| Task item |
Would you return exactly the lines from the top of the data below through the one containing "ship to: 80", leaving out the pictures?

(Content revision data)
--- --- ---

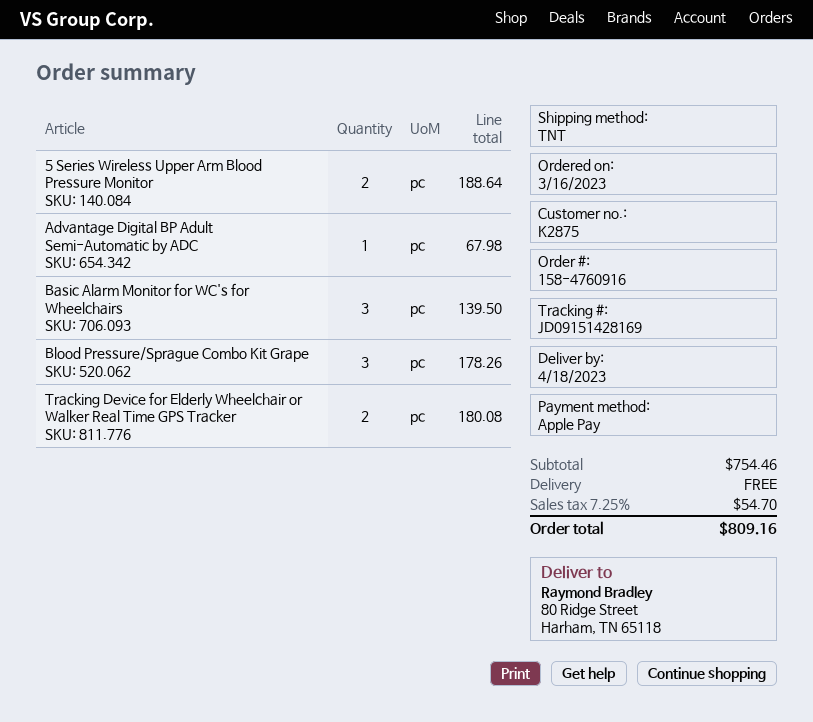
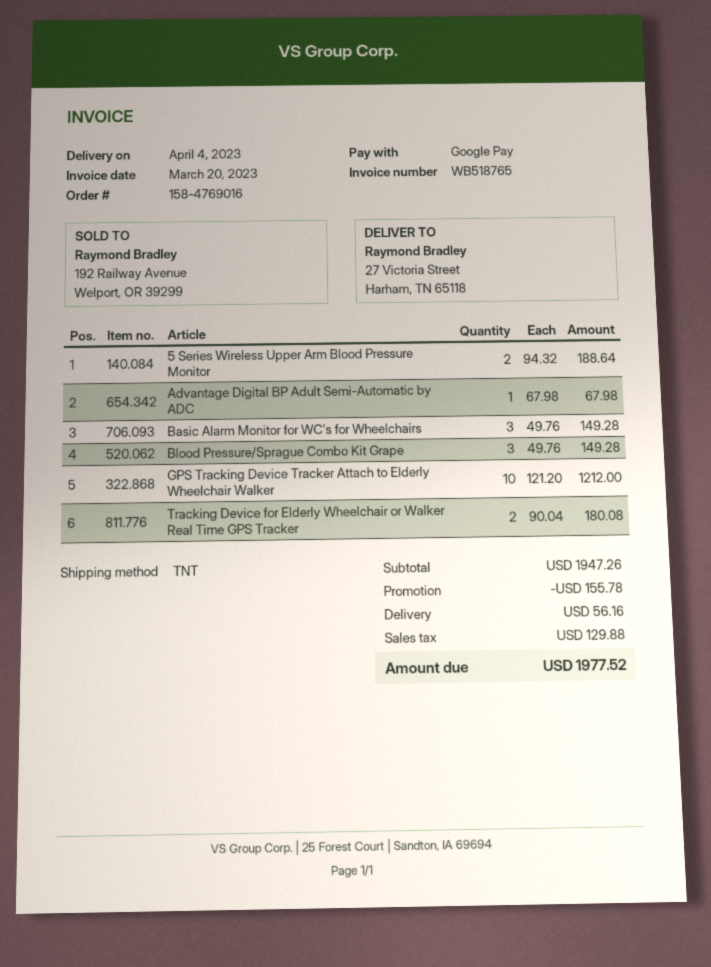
order number: 158-4760916 -> 158-4769016
delivery date: 2023-04-18 -> 2023-04-04
payment method: Apple Pay -> Google Pay
ship to: 80 Ridge Street, Harham, TN 65118 -> 27 Victoria Street, Harham, TN 65118
Basic Alarm Monitor for WC's for Wheelchairs: 3 for 139.50 -> 3 for 149.28
Blood Pressure/Sprague Combo Kit Grape: 3 for 178.26 -> 3 for 149.28
GPS Tracking Device Tracker Attach to Elderly Wheelchair Walker: none -> 10 for 1212.00
subtotal: 754.46 -> 1947.26
discount: none -> 155.78
shipping: 0.00 -> 56.16
tax: 54.70 -> 129.88
total: 809.16 -> 1977.52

--- --- ---

| Expected answer |
order number: 158-4760916 -> 158-4769016
delivery date: 2023-04-18 -> 2023-04-04
payment method: Apple Pay -> Google Pay
ship to: 80 Ridge Street, Harham, TN 65118 -> 27 Victoria Street, Harham, TN 65118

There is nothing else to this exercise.